Produce a copy of every line in the records that holds the string "bağlantıları".

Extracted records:

***

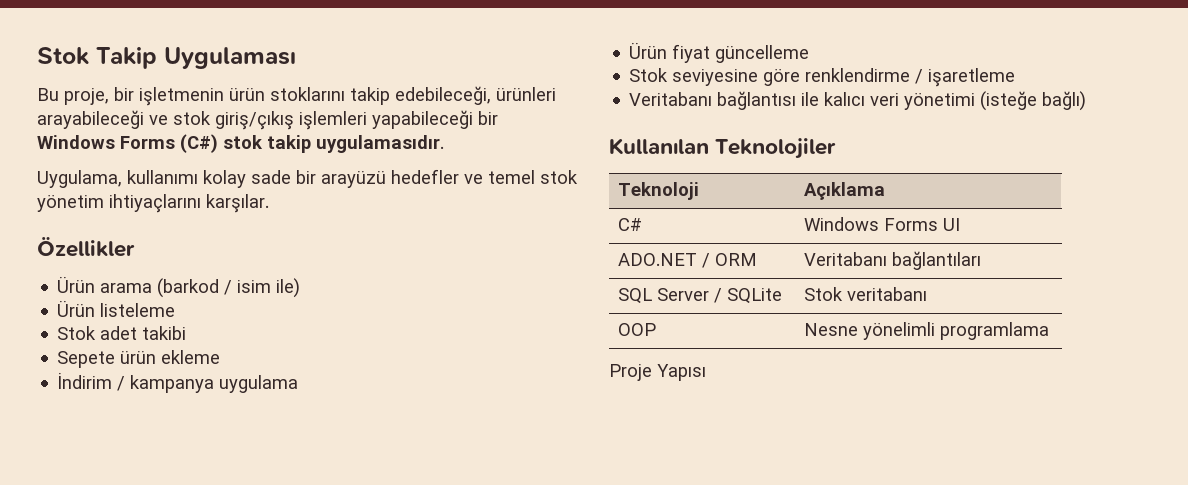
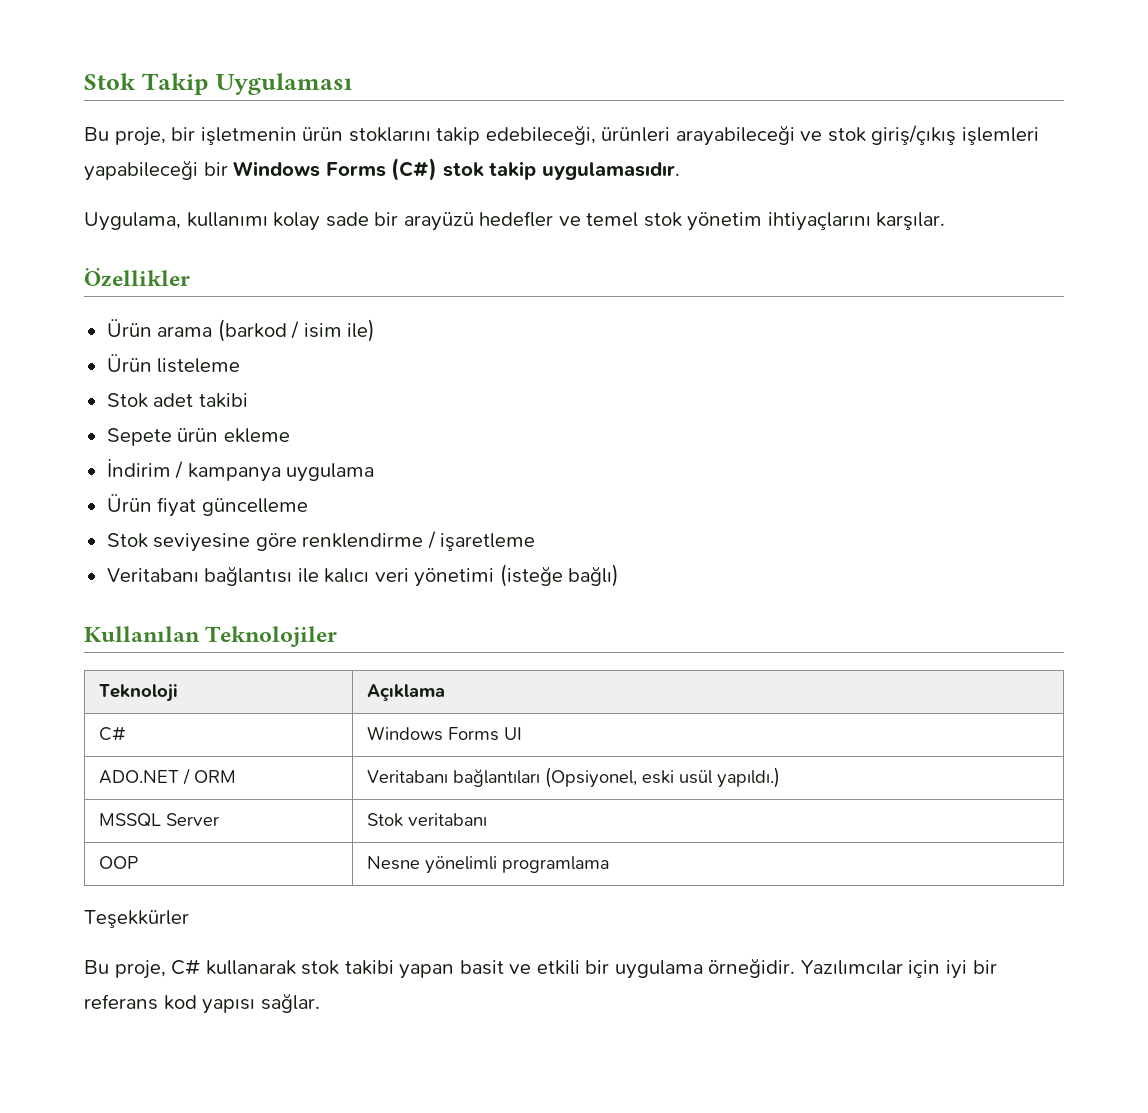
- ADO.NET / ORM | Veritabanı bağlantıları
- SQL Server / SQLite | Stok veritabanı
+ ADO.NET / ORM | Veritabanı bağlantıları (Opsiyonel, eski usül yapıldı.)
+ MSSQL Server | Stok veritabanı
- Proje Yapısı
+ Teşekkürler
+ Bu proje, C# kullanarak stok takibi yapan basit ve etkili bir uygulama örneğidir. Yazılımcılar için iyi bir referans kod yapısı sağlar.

***

== ANSWER FOR THE TASK ==
- ADO.NET / ORM | Veritabanı bağlantıları
+ ADO.NET / ORM | Veritabanı bağlantıları (Opsiyonel, eski usül yapıldı.)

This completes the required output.